→ Records from a data collection
Segment Open

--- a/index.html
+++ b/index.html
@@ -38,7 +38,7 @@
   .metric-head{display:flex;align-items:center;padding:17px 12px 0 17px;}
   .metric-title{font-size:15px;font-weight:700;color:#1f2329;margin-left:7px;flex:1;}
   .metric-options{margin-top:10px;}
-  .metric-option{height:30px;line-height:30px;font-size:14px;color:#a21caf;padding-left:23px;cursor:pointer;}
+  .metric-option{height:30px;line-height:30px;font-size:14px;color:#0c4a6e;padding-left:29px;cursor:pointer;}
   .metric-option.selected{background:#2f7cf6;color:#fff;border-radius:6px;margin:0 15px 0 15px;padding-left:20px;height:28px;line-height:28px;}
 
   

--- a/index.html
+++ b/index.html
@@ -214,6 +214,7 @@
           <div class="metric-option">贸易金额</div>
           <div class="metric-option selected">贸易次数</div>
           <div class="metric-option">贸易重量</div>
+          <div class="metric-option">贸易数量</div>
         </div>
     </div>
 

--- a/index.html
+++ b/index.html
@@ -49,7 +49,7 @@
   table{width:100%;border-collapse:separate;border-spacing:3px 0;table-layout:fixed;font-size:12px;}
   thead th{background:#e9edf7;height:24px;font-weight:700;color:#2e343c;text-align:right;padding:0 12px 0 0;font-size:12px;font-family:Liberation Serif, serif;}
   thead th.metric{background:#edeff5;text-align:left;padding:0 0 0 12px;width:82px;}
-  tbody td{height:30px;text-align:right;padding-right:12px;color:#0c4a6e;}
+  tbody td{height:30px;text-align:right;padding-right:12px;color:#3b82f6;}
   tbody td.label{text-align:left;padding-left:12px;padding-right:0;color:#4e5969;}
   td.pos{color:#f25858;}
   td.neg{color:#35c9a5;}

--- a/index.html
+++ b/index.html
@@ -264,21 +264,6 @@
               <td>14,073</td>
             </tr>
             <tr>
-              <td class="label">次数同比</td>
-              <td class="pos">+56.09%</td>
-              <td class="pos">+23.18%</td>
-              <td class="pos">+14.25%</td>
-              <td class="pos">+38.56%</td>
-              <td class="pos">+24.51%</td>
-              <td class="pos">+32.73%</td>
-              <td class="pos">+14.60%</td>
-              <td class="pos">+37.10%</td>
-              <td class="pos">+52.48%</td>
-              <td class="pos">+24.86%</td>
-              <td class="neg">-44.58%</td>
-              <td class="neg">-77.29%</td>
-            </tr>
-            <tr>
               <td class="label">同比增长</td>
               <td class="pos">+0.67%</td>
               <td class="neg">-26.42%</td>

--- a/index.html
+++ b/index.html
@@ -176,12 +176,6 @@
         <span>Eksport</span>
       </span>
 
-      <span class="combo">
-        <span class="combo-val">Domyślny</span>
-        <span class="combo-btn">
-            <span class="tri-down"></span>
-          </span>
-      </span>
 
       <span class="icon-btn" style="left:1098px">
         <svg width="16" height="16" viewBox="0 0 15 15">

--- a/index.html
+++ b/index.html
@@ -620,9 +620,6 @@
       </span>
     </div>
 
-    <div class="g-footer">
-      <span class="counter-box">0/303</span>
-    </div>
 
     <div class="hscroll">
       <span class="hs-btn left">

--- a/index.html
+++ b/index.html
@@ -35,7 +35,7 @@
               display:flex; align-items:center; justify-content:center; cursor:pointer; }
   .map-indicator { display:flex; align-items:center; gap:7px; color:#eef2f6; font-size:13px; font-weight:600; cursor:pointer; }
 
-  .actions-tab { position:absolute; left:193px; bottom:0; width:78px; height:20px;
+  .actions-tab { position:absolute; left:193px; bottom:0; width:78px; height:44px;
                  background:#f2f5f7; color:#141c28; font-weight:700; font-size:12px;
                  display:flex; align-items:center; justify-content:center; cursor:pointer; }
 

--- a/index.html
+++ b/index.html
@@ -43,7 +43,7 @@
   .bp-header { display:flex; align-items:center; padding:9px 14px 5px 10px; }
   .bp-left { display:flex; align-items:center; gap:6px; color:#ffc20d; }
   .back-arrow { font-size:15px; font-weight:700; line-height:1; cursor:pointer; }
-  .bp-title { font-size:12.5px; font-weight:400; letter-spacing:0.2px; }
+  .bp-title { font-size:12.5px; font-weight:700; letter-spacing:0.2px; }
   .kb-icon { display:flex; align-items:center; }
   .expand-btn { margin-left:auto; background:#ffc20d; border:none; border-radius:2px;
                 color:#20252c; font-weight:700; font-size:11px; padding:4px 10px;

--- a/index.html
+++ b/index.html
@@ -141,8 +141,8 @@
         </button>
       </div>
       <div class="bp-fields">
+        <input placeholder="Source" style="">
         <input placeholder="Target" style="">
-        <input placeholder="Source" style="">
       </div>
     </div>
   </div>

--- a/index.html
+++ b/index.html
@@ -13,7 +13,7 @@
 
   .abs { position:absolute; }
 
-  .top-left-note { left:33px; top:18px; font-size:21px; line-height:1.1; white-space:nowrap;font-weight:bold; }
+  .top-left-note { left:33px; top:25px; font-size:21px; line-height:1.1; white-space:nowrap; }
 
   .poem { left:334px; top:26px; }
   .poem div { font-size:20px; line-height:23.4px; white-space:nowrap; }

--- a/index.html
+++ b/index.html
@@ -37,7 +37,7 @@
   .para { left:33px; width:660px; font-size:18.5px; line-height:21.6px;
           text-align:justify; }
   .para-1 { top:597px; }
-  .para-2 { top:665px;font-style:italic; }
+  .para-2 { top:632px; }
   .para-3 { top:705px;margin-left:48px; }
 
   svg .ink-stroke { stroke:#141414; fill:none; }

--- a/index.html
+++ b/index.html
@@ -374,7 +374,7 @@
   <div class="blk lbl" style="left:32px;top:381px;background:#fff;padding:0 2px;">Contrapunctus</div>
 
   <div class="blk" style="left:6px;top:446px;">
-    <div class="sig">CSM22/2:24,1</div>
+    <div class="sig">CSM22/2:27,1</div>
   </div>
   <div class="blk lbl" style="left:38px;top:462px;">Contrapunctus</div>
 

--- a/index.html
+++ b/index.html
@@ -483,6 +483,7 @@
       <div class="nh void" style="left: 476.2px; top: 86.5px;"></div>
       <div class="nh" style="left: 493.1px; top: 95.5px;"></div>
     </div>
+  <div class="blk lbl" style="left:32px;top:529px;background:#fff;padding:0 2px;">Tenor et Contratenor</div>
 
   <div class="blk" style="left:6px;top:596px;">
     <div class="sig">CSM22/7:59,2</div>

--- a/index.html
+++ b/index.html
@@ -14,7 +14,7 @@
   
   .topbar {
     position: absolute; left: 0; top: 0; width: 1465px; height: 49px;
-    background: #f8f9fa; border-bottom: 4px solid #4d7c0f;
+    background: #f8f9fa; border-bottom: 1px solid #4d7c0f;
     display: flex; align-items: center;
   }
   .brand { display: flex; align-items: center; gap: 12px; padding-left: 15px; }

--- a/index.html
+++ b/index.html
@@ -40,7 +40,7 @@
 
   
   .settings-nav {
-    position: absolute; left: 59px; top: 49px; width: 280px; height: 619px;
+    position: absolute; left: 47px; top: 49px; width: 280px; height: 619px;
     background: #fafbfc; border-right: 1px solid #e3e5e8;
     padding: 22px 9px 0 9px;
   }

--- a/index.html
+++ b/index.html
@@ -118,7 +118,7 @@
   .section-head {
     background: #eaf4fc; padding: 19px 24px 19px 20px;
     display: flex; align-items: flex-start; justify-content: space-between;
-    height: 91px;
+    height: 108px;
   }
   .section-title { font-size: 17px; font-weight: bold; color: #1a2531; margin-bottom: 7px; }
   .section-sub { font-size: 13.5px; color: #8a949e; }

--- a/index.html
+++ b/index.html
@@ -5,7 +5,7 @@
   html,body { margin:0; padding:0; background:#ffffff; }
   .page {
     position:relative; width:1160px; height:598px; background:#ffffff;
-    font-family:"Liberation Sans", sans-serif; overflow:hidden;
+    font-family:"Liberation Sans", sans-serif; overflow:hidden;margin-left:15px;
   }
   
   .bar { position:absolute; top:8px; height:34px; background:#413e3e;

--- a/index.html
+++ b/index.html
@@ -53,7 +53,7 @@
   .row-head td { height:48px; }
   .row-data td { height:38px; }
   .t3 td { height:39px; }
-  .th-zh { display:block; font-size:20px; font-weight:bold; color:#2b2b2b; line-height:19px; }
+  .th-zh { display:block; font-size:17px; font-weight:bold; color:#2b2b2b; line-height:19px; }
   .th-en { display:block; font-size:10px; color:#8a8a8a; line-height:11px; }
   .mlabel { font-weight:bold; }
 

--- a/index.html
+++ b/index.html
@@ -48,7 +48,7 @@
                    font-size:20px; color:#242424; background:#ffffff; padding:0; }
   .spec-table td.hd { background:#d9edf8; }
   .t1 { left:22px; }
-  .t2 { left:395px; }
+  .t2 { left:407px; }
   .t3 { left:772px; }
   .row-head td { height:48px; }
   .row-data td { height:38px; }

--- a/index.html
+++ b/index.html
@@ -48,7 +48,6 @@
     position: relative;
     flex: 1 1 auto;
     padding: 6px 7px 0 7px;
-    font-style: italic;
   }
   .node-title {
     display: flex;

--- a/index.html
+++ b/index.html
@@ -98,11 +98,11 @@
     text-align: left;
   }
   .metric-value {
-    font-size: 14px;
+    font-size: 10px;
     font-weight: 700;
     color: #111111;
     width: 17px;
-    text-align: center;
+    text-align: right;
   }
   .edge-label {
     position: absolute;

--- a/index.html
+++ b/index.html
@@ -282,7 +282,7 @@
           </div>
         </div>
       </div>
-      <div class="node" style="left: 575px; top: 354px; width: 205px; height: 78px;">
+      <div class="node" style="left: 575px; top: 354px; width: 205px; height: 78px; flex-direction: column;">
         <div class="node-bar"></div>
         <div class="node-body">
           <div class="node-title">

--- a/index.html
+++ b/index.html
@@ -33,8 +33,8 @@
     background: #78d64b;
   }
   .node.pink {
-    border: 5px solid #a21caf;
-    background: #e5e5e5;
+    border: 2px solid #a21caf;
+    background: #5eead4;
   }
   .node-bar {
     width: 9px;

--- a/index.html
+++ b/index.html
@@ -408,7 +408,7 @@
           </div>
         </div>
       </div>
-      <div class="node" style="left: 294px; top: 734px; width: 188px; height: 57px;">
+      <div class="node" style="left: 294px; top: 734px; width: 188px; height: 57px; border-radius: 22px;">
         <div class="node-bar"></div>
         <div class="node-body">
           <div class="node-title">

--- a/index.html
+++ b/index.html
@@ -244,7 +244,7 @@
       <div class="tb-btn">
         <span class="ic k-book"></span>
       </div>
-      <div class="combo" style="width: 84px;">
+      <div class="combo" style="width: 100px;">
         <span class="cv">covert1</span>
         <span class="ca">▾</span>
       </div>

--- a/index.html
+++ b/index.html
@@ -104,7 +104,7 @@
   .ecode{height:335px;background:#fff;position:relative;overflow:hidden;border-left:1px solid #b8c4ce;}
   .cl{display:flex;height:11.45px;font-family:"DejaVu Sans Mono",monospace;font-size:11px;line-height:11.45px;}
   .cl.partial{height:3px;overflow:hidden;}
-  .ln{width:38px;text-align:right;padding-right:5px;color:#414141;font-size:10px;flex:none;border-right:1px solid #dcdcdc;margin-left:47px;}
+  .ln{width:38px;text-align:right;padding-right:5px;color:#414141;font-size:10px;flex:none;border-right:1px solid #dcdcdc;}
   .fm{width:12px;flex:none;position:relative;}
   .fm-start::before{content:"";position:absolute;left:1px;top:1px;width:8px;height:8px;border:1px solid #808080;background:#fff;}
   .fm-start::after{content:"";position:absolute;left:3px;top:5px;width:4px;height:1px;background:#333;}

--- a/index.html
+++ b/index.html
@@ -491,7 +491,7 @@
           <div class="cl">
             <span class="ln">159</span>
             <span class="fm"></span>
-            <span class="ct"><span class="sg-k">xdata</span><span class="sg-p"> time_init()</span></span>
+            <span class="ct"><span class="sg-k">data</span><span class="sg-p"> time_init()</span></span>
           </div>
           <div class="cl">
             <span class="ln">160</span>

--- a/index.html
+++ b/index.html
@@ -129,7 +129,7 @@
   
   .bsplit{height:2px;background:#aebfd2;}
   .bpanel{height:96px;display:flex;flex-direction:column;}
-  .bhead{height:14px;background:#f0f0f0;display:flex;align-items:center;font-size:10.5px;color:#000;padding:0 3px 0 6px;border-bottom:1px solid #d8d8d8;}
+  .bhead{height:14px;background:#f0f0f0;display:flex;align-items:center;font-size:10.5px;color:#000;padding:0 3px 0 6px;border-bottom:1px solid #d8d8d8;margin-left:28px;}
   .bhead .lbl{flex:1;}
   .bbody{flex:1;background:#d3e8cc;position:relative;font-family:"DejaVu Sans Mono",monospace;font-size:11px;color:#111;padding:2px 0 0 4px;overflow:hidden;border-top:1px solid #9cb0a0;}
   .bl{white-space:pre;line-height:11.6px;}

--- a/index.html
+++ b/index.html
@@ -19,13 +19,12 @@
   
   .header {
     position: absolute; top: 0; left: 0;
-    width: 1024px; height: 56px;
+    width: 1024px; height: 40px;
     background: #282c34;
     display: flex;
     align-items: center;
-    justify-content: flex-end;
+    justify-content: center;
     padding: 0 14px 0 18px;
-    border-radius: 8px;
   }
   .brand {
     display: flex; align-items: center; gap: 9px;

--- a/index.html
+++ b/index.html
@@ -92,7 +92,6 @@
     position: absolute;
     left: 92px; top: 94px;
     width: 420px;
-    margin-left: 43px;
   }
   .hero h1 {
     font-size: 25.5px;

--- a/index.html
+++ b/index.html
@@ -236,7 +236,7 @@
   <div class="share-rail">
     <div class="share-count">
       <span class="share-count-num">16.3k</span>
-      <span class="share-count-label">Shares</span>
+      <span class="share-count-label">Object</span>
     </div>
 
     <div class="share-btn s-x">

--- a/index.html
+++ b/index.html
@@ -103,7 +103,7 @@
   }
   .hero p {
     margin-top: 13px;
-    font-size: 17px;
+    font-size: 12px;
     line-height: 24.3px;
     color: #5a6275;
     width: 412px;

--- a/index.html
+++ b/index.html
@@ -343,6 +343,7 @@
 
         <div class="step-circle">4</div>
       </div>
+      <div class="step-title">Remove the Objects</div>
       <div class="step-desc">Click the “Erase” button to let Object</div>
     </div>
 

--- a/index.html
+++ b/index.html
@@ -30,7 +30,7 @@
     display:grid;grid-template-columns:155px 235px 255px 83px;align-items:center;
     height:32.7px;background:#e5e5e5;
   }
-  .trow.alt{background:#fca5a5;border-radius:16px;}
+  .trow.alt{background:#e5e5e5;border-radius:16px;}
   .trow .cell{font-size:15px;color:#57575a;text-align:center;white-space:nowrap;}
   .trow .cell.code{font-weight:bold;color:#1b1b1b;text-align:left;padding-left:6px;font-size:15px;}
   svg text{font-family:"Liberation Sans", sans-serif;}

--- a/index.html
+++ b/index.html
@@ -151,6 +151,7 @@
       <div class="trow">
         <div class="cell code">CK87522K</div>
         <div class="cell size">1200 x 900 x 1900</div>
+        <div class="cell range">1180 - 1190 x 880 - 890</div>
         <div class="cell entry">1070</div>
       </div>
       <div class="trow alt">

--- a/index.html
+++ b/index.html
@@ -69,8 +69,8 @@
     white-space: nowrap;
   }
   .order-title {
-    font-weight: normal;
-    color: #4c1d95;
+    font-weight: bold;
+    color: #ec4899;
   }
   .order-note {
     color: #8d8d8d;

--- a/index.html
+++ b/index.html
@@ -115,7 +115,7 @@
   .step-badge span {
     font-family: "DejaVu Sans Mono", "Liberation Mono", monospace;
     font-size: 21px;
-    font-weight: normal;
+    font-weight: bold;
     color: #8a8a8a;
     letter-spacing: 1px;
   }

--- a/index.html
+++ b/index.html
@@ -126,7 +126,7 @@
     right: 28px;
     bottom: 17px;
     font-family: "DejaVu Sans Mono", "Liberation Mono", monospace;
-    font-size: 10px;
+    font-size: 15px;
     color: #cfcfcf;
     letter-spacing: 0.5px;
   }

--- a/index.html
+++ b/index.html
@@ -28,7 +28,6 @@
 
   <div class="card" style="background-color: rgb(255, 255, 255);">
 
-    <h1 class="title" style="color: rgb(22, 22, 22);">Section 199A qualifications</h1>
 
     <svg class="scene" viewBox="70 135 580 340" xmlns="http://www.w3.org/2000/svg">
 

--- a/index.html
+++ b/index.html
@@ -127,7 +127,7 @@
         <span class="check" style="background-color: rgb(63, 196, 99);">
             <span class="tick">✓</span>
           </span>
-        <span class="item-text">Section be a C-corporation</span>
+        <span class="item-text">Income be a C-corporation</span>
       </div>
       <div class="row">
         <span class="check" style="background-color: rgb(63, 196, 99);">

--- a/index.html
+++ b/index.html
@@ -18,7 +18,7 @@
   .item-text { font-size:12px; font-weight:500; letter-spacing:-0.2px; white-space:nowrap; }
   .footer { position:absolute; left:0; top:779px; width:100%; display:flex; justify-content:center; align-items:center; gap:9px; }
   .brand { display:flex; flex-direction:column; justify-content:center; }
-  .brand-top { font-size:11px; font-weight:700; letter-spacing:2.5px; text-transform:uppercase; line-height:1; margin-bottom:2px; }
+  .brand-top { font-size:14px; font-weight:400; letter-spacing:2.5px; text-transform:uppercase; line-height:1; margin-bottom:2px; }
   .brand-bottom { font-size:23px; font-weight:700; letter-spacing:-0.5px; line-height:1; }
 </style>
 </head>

Segment Closed

→ Task brief
Give the number of lines in the records that contain the string "thead", and write nothing besides that number.

→ Task result
2